We have developed a simple and effective method to extract Mycobacterium tuberculosis (MTB) DNA from clinically obtained AFB smears with sufficient quality for PCR amplification and next-generation DNA sequencing. We have also streamlined the process for PCR amplification of the isolated DNA for subsequent high-throughput sequencing of 17 regions of the MTB genome, enabling rapid detection of mutations associated with resistance to INH, RIF, ethambutol (EMB), PZA, FQ, and injectable aminoglycoside antibiotics. Here, we describe the method and assess the utility of our approach with 1,208 clinical AFB smears from Ghana, Kenya, Uganda, and Zambia. Since sequencing is becoming increasingly established as a definitive, reproducible, and reliable predictor of phenotypic DST, we also report the results of our new test desegregated by region and patient treatment status.
Methods
AFB direct sputum microscopy smears
A convenience sample of clinically obtained direct AFB sputum smears (n = 2,227), collected between 2013 and 2016, was provided for evaluation with our assay. We utilized 635 of the slides to develop our assay. We processed an additional 1,208 smears (one per subject) with the final version of our assay, which is the focus of this manuscript. A summary of the study sample population and methods is presented in Fig 1. We excluded 384 smears from processing (Fig 1). We excluded scanty [1 to 9 AFB in 100 fields] smears because a preliminary evaluation of our assay showed suboptimal performance with such smears (S1 Fig). The slides included in this study consisted of 379 smears from the Ghanaian Armed Forces Health Care Beneficiary population seen at 37 Military Hospital, Accra, 517 smears from a PEPFAR population in the Western highlands of Kenya, 262 smears from the Uganda Peoples Defence Force and Ministry of Health hospitals and the Central Public Health Laboratory, Uganda, and 50 smears from Maina Soko Military Hospital serving the greater Lusaka area of Zambia.
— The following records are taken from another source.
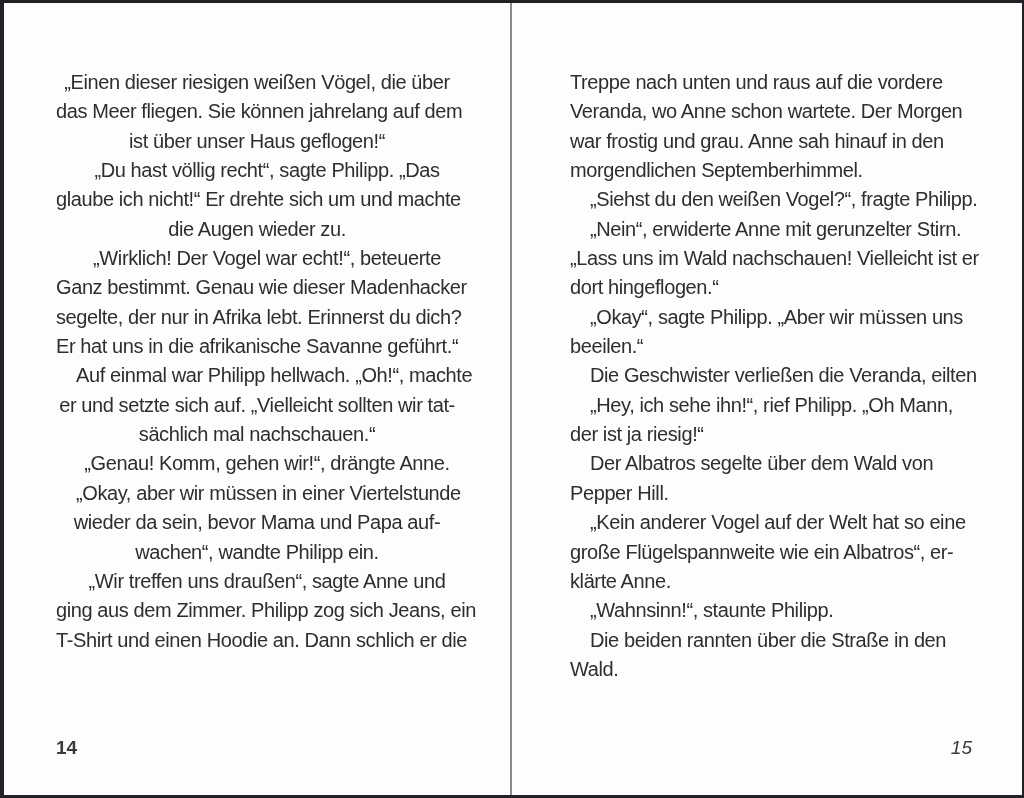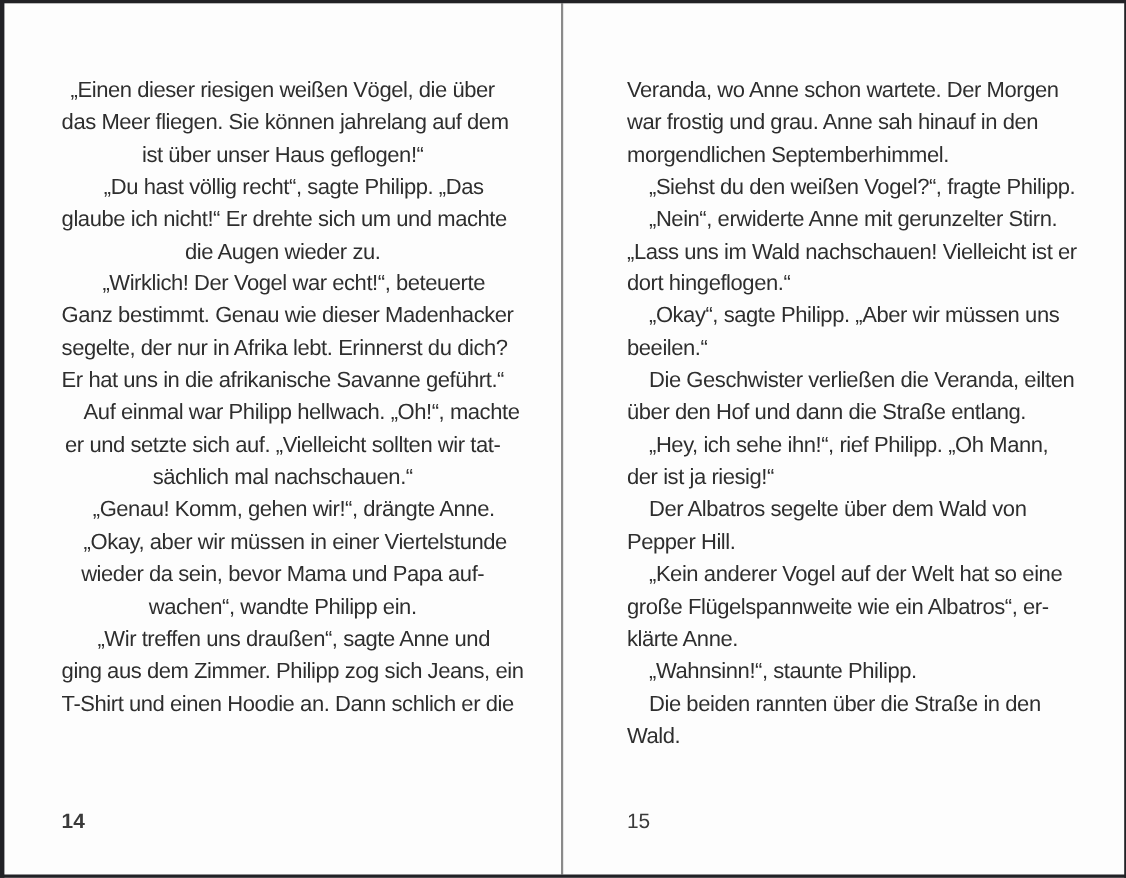"Treppe nach unten und raus" div.line { html: none -> <div>Treppe nach unten und raus auf die vordere</div> }
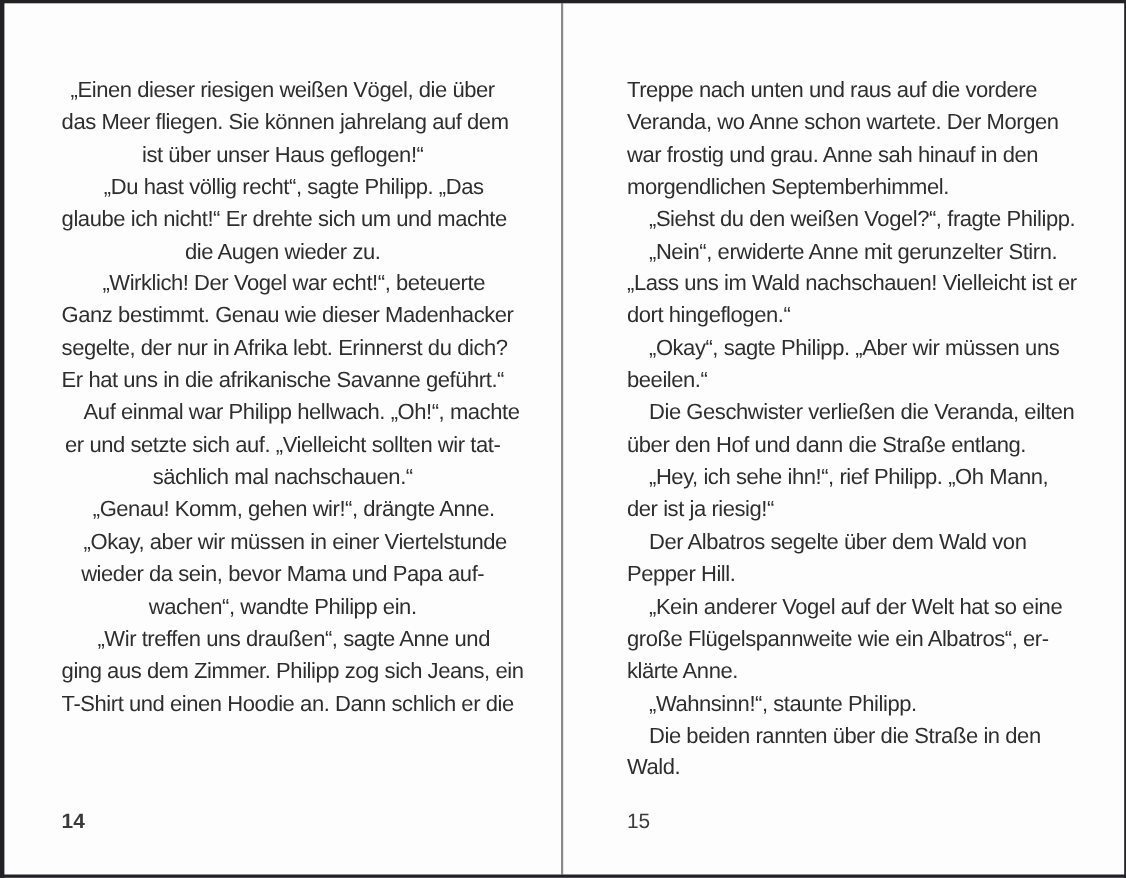"über den Hof und dann" div.line { html: <div>über den Hof und dann die Straße entlang.</div> -> none }
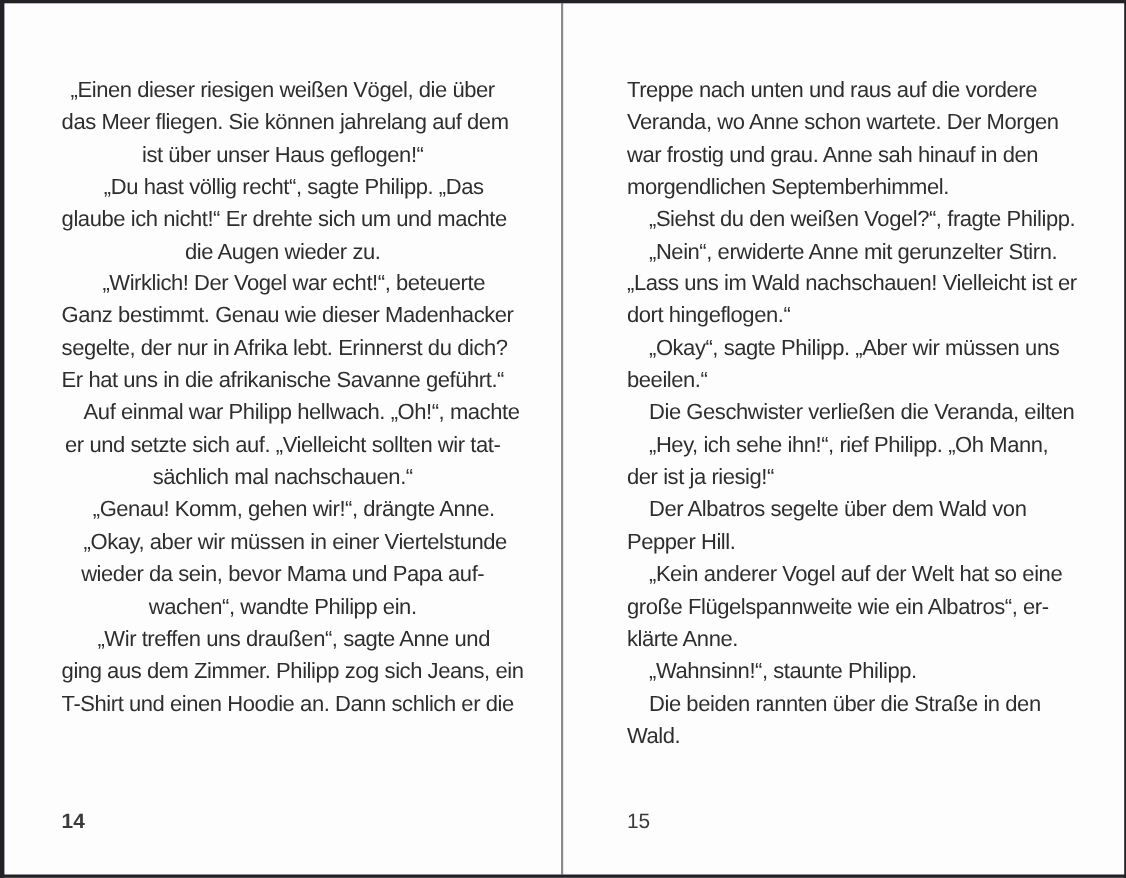"15" .page-right .page-num { font-style: none -> italic; text-align: left -> right }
In each country, smears were prepared based on standard protocols recommended for clinical use by their national TB control programs. Types of stains used included Kinyoun, Auramine-Rhodamine, and Ziehl–Neelsen. All smears were centrally graded at the Uniformed Services University of the Health Sciences (USUHS) based on the International Union Against Tuberculosis and Lung Disease (IUATLD) grading system [13]; this required stripping and re-staining the Auramine-Rhodamine stained slides with Kinyoun stain (Remel, Lenexa, KS, USA). In the remainder of this manuscript, wherever a reference is made to stain type, we are specifically referring to the original stain type used on the smear.
Ethics reviews
This study was reviewed and approved as non-human subjects research by the Institutional Review Boards (IRB) at the USUHS and Rutgers New Jersey Medical School, and it was reviewed and designated as an exempt protocol by the IRBs at the Naval Health Research Center, Walter Reed Army Institute of Research, Kenya Medical Research Institute, Makerere University, 37 Military Hospital, and the University of Zambia. Therefore, informed consent was waived by all aforementioned institutions. All data was anonymized before access by this study.
Smear extraction and DNA isolation
Prior to extraction, the slides were washed with Xylene (Sigma Aldrich, Inc., Burlington, MA, USA) to remove immersion oil. For the extraction, 200 μl of Instagene Matrix (Bio-Rad Laboratories, Inc., Philadelphia, PA, USA) with 0.1% Triton X-100 (Sigma Aldrich, Inc., Burlington, MA, USA) was aliquoted into 1.5 mL Eppendorf tubes. Without disturbing the Chelex pellet, up to 100 μL of the Instagene Matrix and Triton X-100 solution was aspirated from the tube and dispensed onto the smear. The smear was then scraped off using a razor blade (Fisherbrand™ Razor Blades, Thermo Fisher Scientific, Inc., Hampton, NH, USA), aspirated off the slide, and transferred into the Eppendorf tube containing the Chelex pellet. To isolate the DNA, the extracted smear material was pulse vortexed at high speed for 30 seconds, then boiled for 20 minutes at 90°C, pulse vortexed on medium speed for 10 seconds, and centrifuged for 5 minutes at 15,000 rpm using Eppendorf Centrifuge 5424 (Eppendorf, Hamburg, Germany). The supernatant was transferred to a clean Eppendorf tube and purified using Qiagen QIAamp DNA Micro Kit (Qiagen, Inc., Germantown, MD, USA) according to manufacturer’s instructions for cleanup of genomic DNA. The purified DNA was eluted in 45 μL of AE elution buffer from the kit.
Amplification targets and primers
The drug resistance phenotypes, gene target regions, and the associated segment names and primers are shown in Table 1. These target regions were selected to cover single nucleotide polymorphisms (SNPs) which have been reported to be associated with drug resistance in previous studies [14–16]. Mutation H57D in pncA, which occurs naturally in M. bovis, was excluded from downstream SNP analyses in this study. For pncA, the entire gene, including upstream and downstream flanking regions were targeted for amplification (Table 1).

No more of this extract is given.